Com a escassez de dinheiro e um sistema bancário arruinado, os palestinos estão recorrendo ao ouro para se proteger contra a incerteza financeira.

O bloqueio israelense ao enclave escalou até impedir que dinheiro chegue ou saia de Gaza.

“No início da guerra, os preços do ouro estavam 10% mais baixos que o preço global por grama. Hoje, é o caso oposto. Houve um aumento na demanda à medida que as pessoas se acalmaram um pouco, e esperamos que as passagens sejam abertas e que os preços na Faixa de Gaza atinjam o mesmo nível do preço global”, disse Mohammed Al-Ashqar, joalheiro.

Os preços do ouro subiram novamente esta semana após caírem nas últimas semanas. O metal atingiu um preço recorde de mais de $5.600 por onça no final de janeiro.

Em Gaza, os comerciantes acreditam que os preços só podem subir.

“Gaza está completamente isolada de todas as direções. Antes da guerra, recebíamos ouro da Cisjordânia, Egito, Dubai e outros lugares. As passagens estavam abertas, e o ouro podia entrar legalmente na Faixa de Gaza pelos canais estabelecidos. No entanto, desde o início da guerra, e após mais de 1.100 dias de combates, vivemos sob um bloqueio total de Gaza.
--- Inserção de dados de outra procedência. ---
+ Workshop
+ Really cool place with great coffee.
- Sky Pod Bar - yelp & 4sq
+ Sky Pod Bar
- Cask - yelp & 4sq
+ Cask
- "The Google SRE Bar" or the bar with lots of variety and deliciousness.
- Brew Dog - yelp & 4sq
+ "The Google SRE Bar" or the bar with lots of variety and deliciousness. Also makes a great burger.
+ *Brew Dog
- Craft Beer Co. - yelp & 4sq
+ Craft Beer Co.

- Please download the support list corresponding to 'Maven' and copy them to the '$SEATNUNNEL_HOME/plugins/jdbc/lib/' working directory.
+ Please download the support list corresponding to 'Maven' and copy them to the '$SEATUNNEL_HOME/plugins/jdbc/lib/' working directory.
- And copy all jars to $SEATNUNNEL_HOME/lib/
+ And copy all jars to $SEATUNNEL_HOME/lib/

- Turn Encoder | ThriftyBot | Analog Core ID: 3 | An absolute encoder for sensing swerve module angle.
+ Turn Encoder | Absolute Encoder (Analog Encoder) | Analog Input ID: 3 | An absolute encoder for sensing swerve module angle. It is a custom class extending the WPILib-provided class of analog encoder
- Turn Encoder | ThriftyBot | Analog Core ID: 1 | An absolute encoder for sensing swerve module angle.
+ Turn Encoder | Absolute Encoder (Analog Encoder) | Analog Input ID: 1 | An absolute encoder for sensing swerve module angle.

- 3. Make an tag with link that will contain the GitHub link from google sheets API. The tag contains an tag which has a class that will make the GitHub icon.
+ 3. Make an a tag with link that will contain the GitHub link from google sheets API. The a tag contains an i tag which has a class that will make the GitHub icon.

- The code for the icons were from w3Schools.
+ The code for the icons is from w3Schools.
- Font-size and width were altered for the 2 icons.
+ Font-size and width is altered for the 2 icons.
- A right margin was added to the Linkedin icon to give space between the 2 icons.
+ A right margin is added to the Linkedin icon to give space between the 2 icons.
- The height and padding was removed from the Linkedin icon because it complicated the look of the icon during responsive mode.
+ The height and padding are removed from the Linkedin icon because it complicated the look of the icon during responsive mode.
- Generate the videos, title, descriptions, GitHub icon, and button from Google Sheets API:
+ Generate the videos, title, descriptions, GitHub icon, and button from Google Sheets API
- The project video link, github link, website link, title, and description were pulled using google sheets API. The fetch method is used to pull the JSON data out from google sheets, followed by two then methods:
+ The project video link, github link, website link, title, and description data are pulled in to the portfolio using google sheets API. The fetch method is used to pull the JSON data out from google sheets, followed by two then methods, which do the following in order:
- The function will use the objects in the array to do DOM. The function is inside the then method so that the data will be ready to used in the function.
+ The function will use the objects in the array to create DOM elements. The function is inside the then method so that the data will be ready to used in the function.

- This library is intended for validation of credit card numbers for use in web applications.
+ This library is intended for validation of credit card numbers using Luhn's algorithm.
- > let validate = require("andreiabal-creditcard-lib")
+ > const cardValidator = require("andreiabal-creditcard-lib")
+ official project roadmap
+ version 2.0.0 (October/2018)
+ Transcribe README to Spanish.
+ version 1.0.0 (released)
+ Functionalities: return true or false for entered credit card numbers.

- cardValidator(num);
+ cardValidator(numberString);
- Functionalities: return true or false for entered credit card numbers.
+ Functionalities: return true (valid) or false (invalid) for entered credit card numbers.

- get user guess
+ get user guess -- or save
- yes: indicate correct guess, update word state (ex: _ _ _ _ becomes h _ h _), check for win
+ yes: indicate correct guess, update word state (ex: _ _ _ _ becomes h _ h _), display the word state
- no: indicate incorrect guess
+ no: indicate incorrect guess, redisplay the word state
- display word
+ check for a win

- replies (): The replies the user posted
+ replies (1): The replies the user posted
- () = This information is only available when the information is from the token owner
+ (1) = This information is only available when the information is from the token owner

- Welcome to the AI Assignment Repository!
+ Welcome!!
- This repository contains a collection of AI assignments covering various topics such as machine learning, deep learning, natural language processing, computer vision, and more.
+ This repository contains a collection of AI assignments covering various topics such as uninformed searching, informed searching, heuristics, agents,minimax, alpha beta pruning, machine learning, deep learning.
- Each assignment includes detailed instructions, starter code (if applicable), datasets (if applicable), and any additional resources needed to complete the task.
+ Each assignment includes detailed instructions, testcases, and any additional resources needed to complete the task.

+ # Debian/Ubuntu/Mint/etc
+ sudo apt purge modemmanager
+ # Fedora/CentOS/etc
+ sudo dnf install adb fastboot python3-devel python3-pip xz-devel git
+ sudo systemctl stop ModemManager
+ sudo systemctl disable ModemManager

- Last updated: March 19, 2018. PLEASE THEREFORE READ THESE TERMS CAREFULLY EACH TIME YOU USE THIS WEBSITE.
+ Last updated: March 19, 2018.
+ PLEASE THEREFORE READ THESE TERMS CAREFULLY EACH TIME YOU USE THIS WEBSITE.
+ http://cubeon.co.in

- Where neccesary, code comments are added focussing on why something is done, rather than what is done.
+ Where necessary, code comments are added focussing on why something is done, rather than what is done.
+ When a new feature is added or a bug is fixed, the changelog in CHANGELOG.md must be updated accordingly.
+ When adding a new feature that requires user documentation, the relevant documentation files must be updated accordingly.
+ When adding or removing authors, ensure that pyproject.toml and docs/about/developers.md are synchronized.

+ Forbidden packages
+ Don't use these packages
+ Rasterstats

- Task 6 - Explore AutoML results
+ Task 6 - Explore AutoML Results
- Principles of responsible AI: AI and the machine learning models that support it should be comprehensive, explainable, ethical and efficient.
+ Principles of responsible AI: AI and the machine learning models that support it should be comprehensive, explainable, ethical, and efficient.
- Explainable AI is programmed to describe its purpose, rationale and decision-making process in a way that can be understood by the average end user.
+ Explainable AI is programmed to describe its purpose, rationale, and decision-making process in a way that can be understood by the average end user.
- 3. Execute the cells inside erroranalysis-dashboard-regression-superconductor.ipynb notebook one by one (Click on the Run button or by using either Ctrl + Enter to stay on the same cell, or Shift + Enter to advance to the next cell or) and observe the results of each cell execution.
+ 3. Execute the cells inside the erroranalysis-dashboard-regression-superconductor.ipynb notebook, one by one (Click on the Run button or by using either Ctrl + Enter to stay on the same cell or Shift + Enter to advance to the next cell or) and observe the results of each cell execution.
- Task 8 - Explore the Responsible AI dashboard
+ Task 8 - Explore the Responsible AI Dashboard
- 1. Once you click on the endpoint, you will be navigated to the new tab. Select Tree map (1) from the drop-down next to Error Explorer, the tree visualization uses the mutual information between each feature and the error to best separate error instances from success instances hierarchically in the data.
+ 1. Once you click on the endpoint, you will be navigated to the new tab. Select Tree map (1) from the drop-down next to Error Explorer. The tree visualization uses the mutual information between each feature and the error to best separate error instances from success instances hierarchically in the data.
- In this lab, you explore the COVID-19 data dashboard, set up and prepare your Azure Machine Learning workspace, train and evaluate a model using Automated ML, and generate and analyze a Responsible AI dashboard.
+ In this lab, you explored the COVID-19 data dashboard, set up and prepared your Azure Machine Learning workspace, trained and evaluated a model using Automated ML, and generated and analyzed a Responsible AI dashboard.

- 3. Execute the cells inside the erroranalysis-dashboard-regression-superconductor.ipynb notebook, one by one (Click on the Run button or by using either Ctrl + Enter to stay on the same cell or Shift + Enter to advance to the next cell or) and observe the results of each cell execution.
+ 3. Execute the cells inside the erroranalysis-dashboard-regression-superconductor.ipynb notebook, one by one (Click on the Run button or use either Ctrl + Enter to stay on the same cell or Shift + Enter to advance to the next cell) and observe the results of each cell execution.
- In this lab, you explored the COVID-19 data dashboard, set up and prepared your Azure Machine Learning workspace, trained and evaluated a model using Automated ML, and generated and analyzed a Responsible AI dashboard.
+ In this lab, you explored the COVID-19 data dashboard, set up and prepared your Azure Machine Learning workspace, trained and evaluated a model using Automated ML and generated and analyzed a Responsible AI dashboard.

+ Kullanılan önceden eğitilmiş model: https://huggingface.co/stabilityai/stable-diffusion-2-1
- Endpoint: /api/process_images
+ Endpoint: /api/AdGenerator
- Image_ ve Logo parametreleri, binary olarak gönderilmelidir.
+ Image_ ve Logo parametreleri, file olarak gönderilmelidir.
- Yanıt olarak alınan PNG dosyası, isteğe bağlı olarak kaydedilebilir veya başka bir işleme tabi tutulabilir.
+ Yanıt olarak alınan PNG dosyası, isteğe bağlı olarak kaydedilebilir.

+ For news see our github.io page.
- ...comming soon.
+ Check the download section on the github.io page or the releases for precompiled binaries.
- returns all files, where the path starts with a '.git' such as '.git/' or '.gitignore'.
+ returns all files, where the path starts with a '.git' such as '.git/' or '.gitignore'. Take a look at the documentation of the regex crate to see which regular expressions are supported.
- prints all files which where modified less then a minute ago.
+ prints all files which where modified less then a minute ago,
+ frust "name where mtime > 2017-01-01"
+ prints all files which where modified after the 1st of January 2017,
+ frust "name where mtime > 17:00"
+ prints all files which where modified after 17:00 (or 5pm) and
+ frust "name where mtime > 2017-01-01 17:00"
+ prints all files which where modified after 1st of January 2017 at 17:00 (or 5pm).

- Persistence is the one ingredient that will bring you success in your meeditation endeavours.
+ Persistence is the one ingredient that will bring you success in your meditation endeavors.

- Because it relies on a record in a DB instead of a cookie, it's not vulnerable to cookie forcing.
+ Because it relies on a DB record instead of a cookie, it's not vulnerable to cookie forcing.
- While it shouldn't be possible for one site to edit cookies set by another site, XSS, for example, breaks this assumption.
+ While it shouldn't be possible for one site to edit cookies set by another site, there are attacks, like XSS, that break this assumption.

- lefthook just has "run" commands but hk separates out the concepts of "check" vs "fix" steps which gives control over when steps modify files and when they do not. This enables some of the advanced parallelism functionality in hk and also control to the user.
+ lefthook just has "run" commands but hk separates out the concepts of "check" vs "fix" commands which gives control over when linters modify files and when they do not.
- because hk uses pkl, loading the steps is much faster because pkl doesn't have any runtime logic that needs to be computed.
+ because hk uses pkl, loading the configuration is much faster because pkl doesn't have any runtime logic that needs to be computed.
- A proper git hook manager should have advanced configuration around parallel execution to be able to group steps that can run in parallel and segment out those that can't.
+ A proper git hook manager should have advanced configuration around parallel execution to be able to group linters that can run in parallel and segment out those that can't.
Como resultado, nenhum ouro está entrando atualmente na Faixa de Gaza”, disse Abu Alaa Haboub, chefe do sindicato dos comerciantes de ouro.

Em um momento de inflação alta, alto desemprego e poupança em declínio, a escassez de dinheiro em espécie ampliou a pressão financeira sobre as famílias — algumas das quais estão vendendo seu ouro para comprar bens essenciais.

“Vim comprar ouro porque isso serve para garantir e preservar meu dinheiro. O dinheiro nem sempre está facilmente disponível; Os bancos podem nem sempre estar abertos, e as transações bancárias às vezes podem não estar disponíveis. Portanto, vejo a compra de ouro como uma forma de proteção [financeira] para o futuro. O ouro é reconhecido e acessível globalmente, permitindo que eu o use sempre que necessário, sem as mesmas preocupações”, disse Rama Hussein, residente da cidade de Gaza.

Os palestinos usam a moeda israelense, o shekel, para a maioria das transações.

Em 2024, a inflação em Gaza disparou 230%, segundo o Banco Mundial. Cerca de 80% das pessoas em Gaza estavam desempregadas no final de 2024, segundo o Banco Mundial, e esse número provavelmente é maior agora.